-- Aim of the exercise --
What is needed here is an exact repetition of the records below, beginning at the line that has "public outreach, informing" and stopping after the line that has "- This figure".

===== Excerpted records =====

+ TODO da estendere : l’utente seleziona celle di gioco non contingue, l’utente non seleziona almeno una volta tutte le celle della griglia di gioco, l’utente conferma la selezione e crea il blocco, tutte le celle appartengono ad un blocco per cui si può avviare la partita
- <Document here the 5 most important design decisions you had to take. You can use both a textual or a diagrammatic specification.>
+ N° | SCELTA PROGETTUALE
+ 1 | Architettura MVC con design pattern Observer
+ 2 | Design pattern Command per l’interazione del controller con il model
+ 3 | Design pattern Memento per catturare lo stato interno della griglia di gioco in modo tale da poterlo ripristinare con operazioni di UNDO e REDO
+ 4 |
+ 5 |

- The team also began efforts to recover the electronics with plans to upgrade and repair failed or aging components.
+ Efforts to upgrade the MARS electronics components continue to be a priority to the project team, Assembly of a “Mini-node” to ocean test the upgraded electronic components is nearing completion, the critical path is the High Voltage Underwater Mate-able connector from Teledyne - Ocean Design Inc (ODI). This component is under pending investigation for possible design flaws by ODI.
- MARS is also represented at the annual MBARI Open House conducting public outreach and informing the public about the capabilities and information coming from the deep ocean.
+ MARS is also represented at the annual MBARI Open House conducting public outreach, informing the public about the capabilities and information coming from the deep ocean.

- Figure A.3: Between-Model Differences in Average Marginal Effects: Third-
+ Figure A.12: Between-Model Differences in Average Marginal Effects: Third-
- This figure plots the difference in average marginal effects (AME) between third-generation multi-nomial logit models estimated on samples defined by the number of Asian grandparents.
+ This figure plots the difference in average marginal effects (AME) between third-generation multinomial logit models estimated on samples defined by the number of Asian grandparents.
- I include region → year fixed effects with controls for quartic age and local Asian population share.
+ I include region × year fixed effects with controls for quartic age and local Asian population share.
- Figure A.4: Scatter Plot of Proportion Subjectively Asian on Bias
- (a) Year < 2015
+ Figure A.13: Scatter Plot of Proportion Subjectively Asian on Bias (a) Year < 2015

=====

-- Written answer --
+ MARS is also represented at the annual MBARI Open House conducting public outreach, informing the public about the capabilities and information coming from the deep ocean.

- Figure A.3: Between-Model Differences in Average Marginal Effects: Third-
+ Figure A.12: Between-Model Differences in Average Marginal Effects: Third-
- This figure plots the difference in average marginal effects (AME) between third-generation multi-nomial logit models estimated on samples defined by the number of Asian grandparents.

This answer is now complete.